ASSIGNED TASK.
Write out the following listing's lines from the one with "customer number: 512787 -> 512437" to the one with "Schwartz fast shopper - fast,: none -> 1", exactly, with both included and no others.

SUPPLIED DATA.
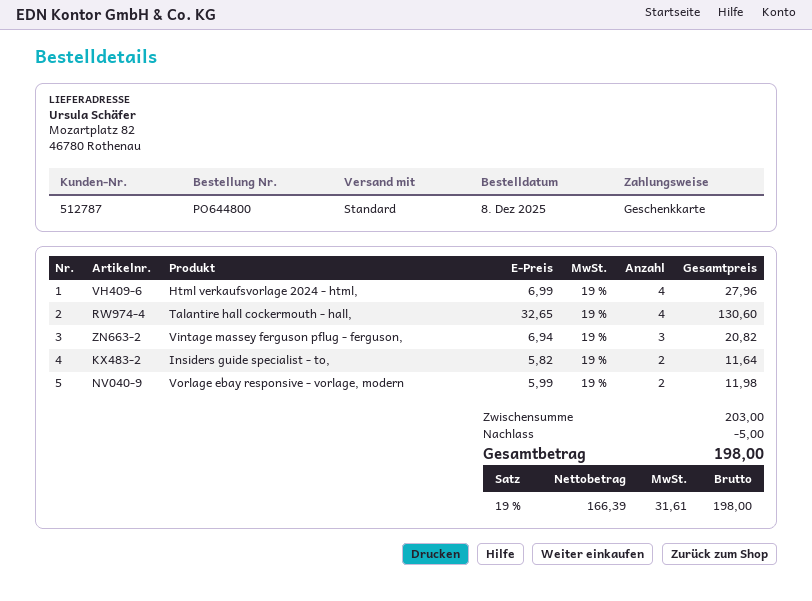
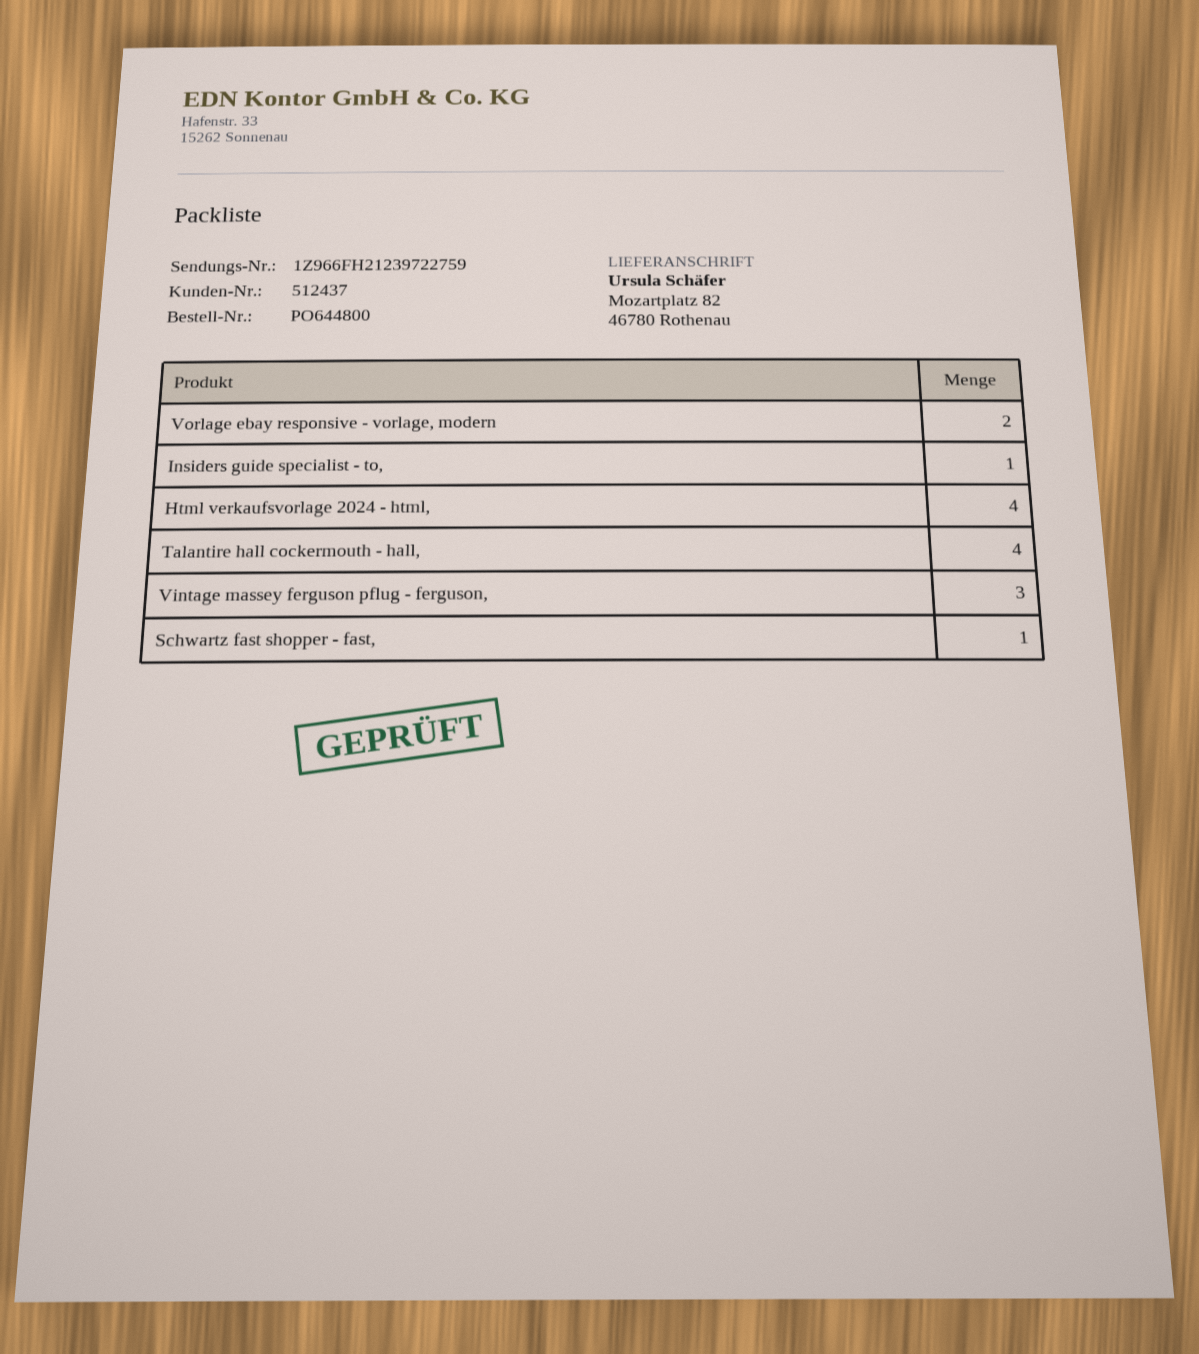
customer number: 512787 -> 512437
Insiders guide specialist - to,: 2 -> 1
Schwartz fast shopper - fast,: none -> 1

...

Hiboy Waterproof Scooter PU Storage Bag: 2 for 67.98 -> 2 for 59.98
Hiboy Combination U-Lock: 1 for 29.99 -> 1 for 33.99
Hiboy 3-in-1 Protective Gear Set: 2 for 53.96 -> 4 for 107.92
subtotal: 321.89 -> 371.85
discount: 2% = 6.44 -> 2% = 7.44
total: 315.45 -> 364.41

...

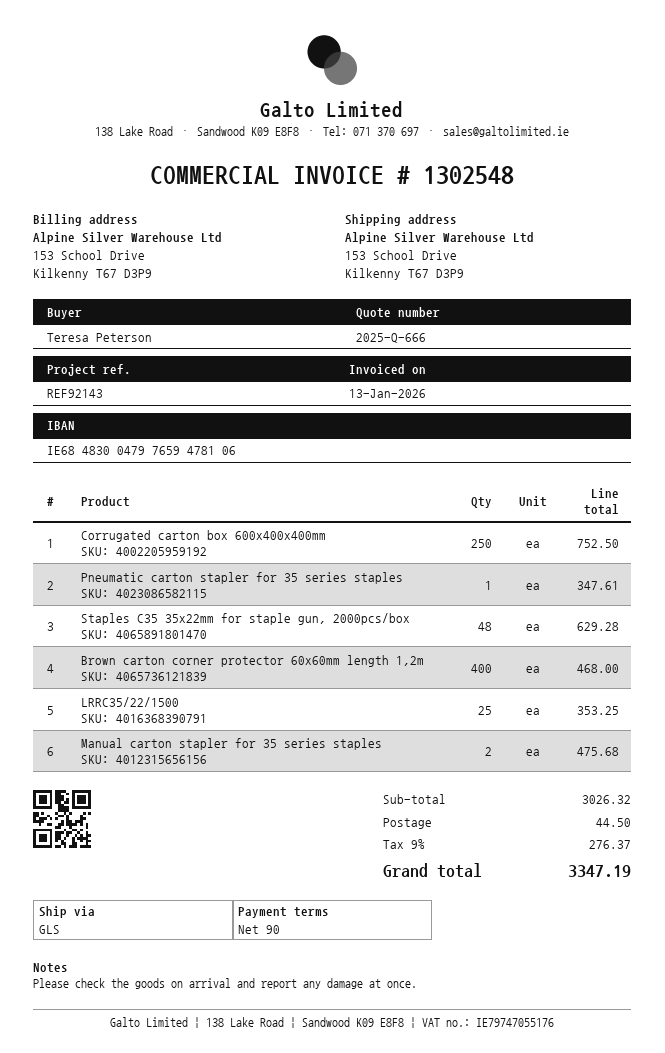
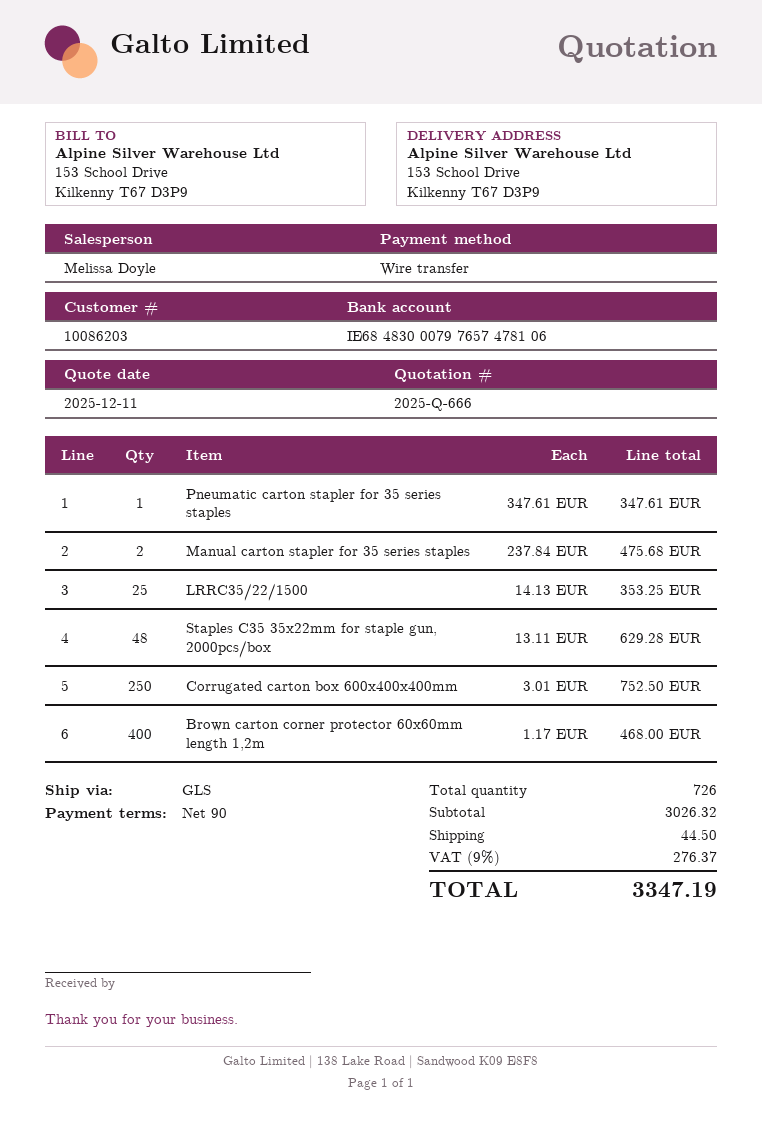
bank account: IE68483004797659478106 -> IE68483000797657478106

FINISHED EXERCISE.
customer number: 512787 -> 512437
Insiders guide specialist - to,: 2 -> 1
Schwartz fast shopper - fast,: none -> 1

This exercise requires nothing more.